Web document revisions:
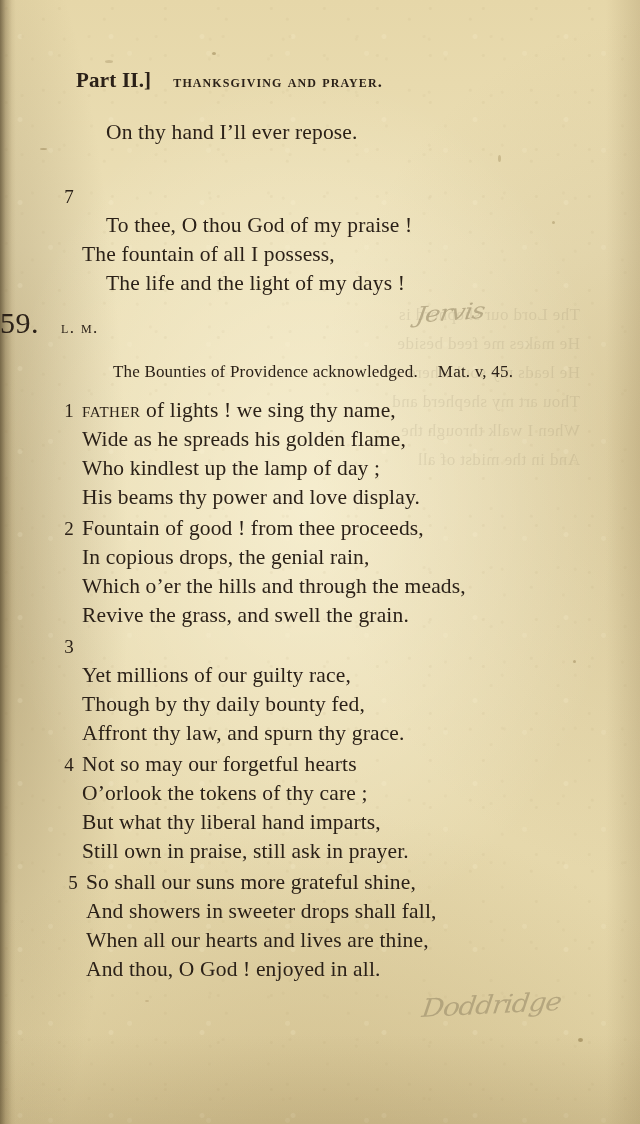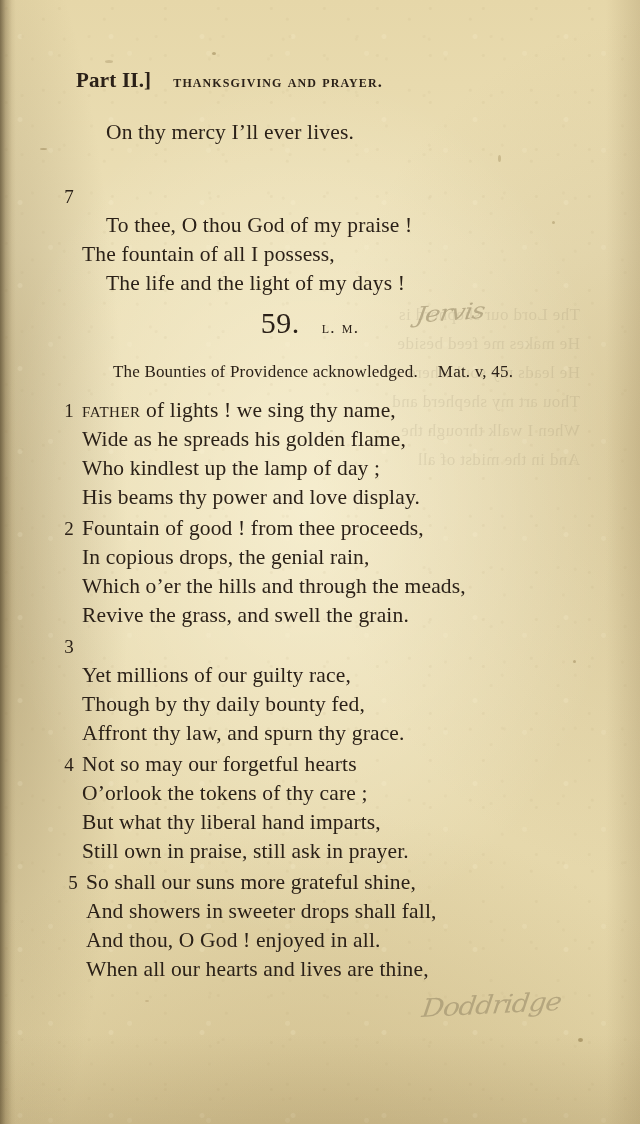--- a/index.html
+++ b/index.html
@@ -245,7 +245,7 @@
 
     <div class="stanza" style="top:118px;">
       <div class="vline indent">
-        <span class="num"></span><span class="txt">On thy mercy I’ll ever lives.</span>
+        <span class="num"></span><span class="txt">On thy hand I’ll ever repose.</span>
       </div>
     </div>
 

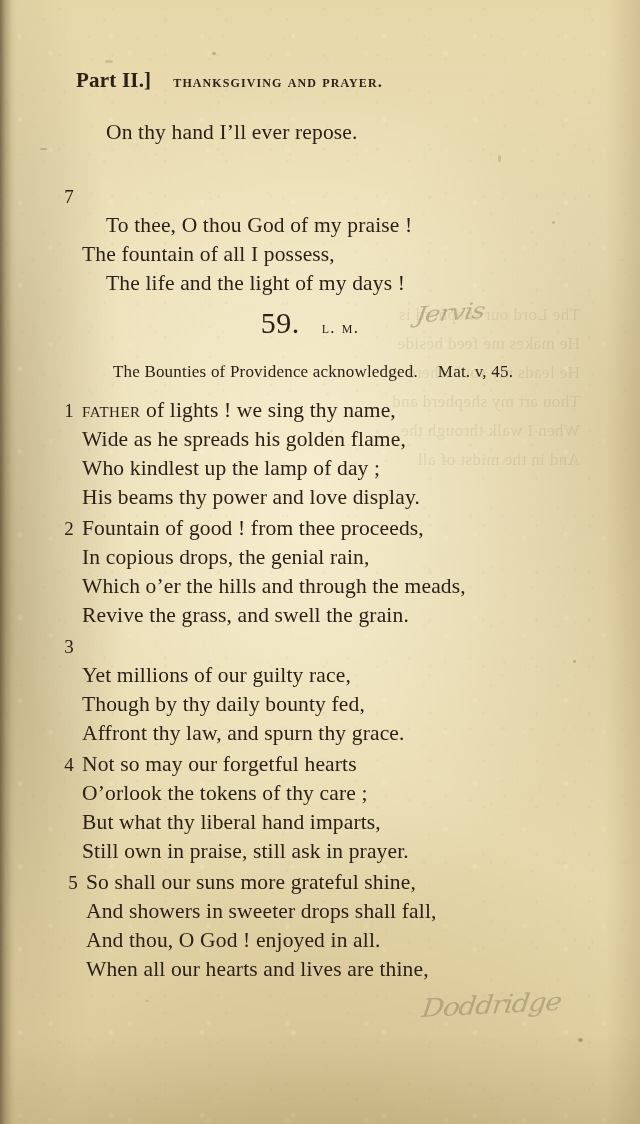--- a/index.html
+++ b/index.html
@@ -150,7 +150,7 @@
     left: 0;
     top: 306px;
     width: 620px;
-    text-align: center;
+    text-align: left;
   }
   #hymn-head .hnum {
     font-size: 30px;

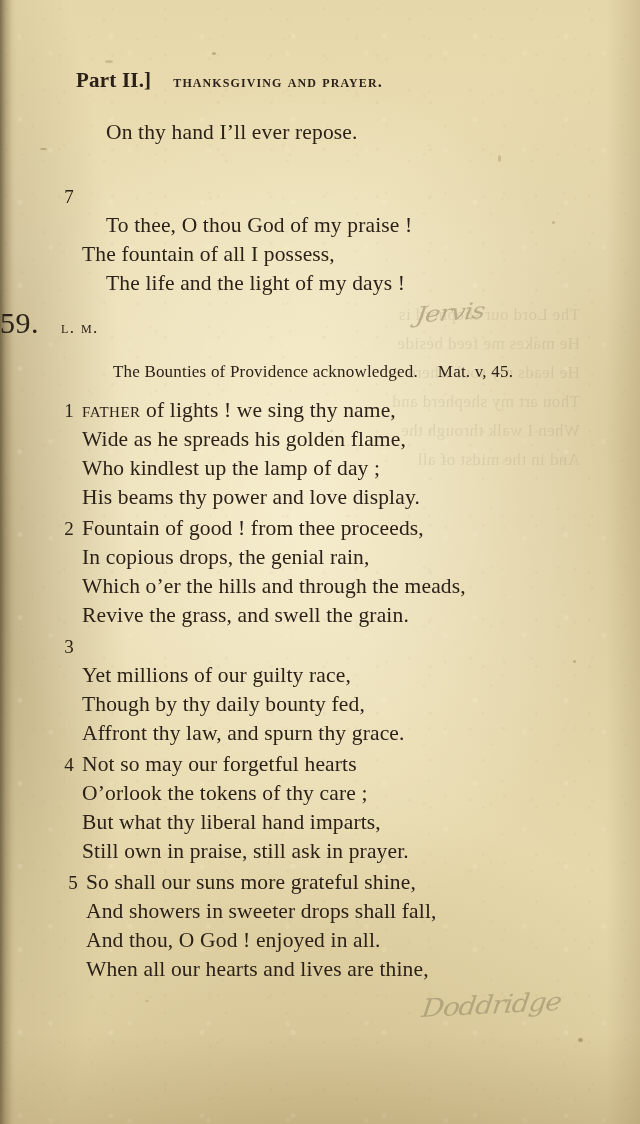--- a/index.html
+++ b/index.html
@@ -340,10 +340,10 @@
         <span class="txt">And showers in sweeter drops shall fall,</span>
       </div>
       <div class="vline">
+        <span class="txt">When all our hearts and lives are thine,</span>
+      </div>
+      <div class="vline">
         <span class="txt">And thou, O God ! enjoyed in all.</span>
-      </div>
-      <div class="vline">
-        <span class="txt">When all our hearts and lives are thine,</span>
       </div>
     </div>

▶ [Work instruction]: Where in the entries does the word "When" occur? Copy out each line that has it.

▶ [Response to this exercise]:
+        <span class="txt">When all our hearts and lives are thine,</span>
-        <span class="txt">When all our hearts and lives are thine,</span>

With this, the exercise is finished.